Читать «Дети погибели» онлайн - страница 3
Сергей Борисович Арбенин
«Так вот кого я казнил!» – поразился вдруг Рысаков, и почему-то почувствовал облегчение и, сразу успокоившись, покорился неистово тормошившим, рвавшим его рукам.
– Это ты? Ты бросил бомбу? – хриплый дрожащий голос государя над головой.
– Да. Я, – сказал Рысаков, – я бросил, да. Я это сделал.
– Кто таков? – сумрачно, но с каким-то странным интересом спросил государь.
– Я… мещанин… мещанин Глазов! Вятской губернии… – Рысаков выплюнул что-то, мешавшее ему говорить, – оказалось, сгусток крови, – и вспомнил, что хотел назваться студентом.
– Хо-рош… – сказал государь.
Постоял, слегка покачиваясь на нетвёрдых ногах, отмахнулся от настойчивого полковничьего «Государь! Благоволите…» и сказал:
– Чего же ты хотел от меня, безбожник?
Не дождался ответа, и только тогда позволил себя повернуть. Полковник (Рысаков догадался – полицмейстер Дворжицкий) неловко тянул государя за рукав шинели, а государь бессознательно её поправлял, – одёргивал лацканы обеими руками.
– Слава Богу! Всё обошлось! Слава Богу!.. – торопился полковник.
Государь снова дёрнул себя за воротник, а потом, повернувшись, как-то неожиданно и странно погрозил Рысакову пальцем. Словно нашкодившему гимназисту. И Рысакову внезапно стало больно в груди. Он с трудом сделал глубокий вдох. Боль прошла, будто комок в горле.

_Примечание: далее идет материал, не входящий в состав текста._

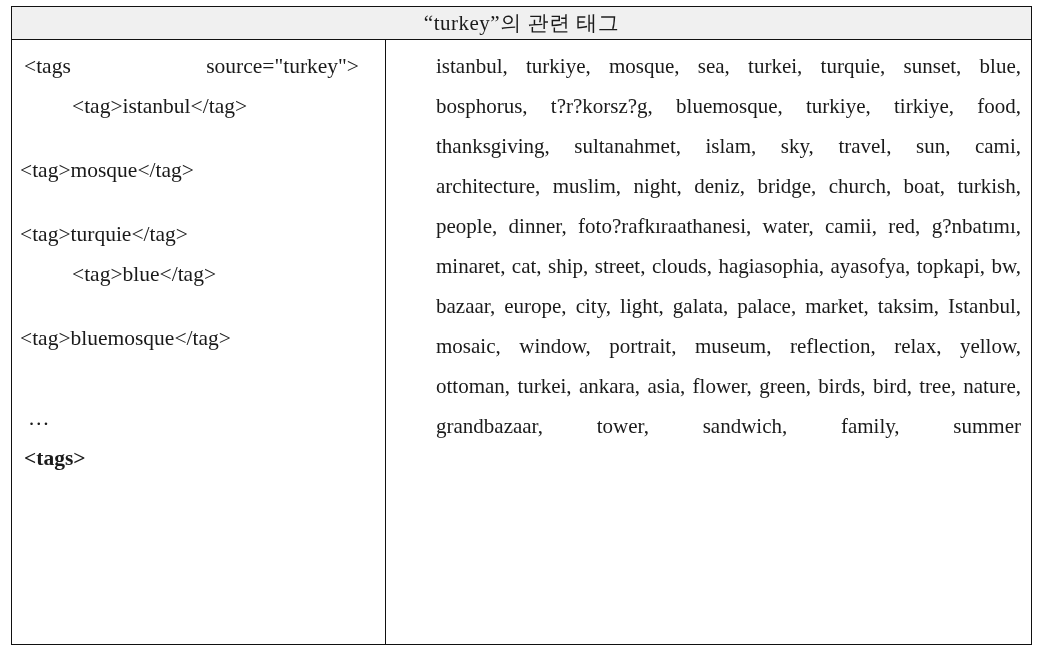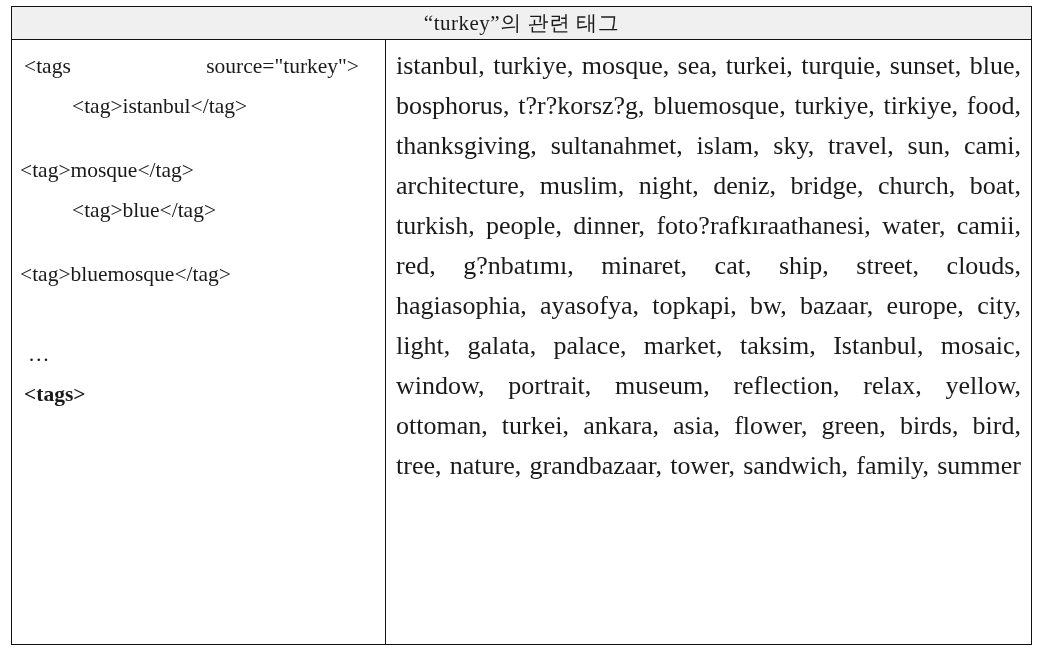"istanbul, turkiye, mosque, sea, turkei," .tag-list { font-size: 26px -> 21px; margin-left: none -> 40px }
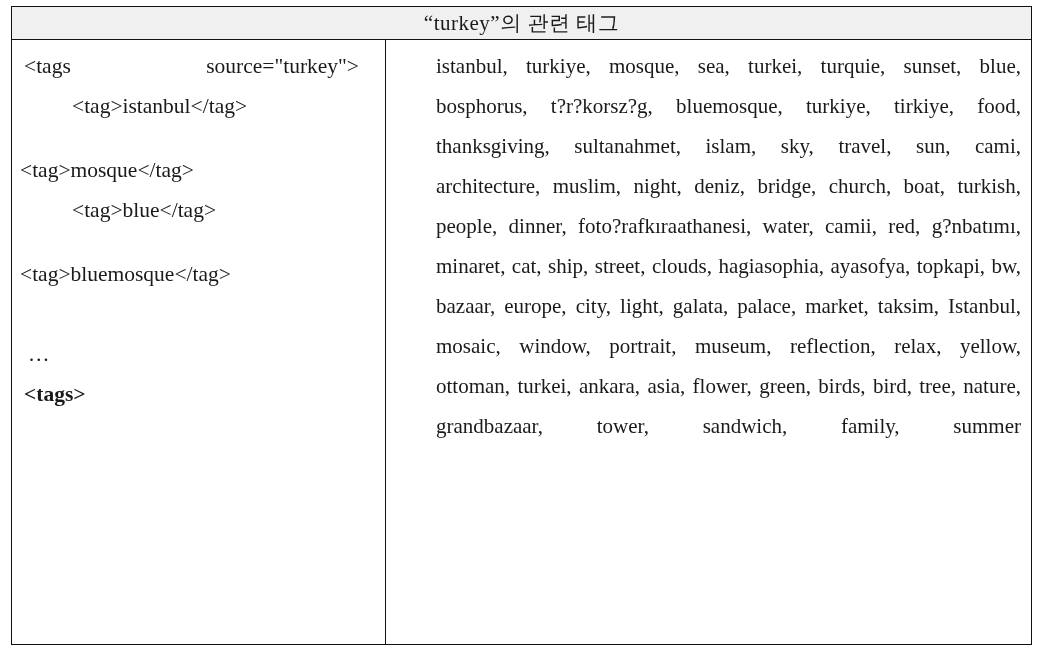"<tag>turquie</tag>" div.xml-line { html: none -> <div>&lt;tag&gt;turquie&lt;/tag&gt;</div> }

И тогда Рысаков стал совсем спокоен. Далёким угловым зрением он уже видел Котика-Гриневицкого: Котик должен был бросать вторым. Котик подбирался боком, перебежками, на ходу вынимая из-за спины что-то, чего ещё никто вокруг не видел. Какой-то жандарм стоял к Котику спиной; обернись он, – и Котика схватят. Но жандарм вытягивался во фрунт, выкатив глаза на государя.
И все глядели.
И повисла на единое мгновение мёртвая тишина.
– Значит, слава Богу? – усмехнулся углом разбитого рта Рысаков, глядя в спину государя. – А слава ли ещё Богу-то?..
Царь повернулся было к нему… И в ту же минуту всё понял. Он, может быть, единственный, кроме Рысакова, увидел подбиравшуюся от набережной крадущуюся фигуру. Лицо Гриневицкого было белым, но спокойным, как лицо мраморного микельанджеловского Давида. Котик не боялся, нет. Ничья смерть не сможет его остановить – ни смерть Бога, ни даже его собственная.
Они мельком взглянули друг на друга – Гриневицкий и Рысаков; полковник раскрыл было рот, но язык его не послушался, и побелевшие губы вымолвили всё то же: «Благоволите…»
Слава Богу. Мёртвому Богу.
Он, Рысаков, сделал это. Он сделал главное, чего не смогли бы сделать ни Гриневицкий, ни Михайлов, ни даже Желябов; никто из их «Великого Комитета».
Он Бога убил. Бога-мальчика. Маленького Бога России.
И он знал: теперь ни государя, ни Россию уже ничто не спасёт.
Внезапно перед заплывшими глазами стоявшего на коленях Рысакова появилась страшная окровавленная рожа. И она выкрикнула, дёргая половинкой лица:
– А, так вот ты, сицилист, интеллигент проклятый! Ты! Ну, я тебя чичас приложу…
Он размахнулся кулаком в рукавице, – и словно свинец ударил Рысакова в ухо. Рысаков внезапно поплыл, но не вперёд, не вбок, не назад, – вниз. Всё ниже и ниже, в белую ледяную вату, в какую-то бездну, в которой не было ни единого огонька, а только чёрное небо и обжигающий ветер.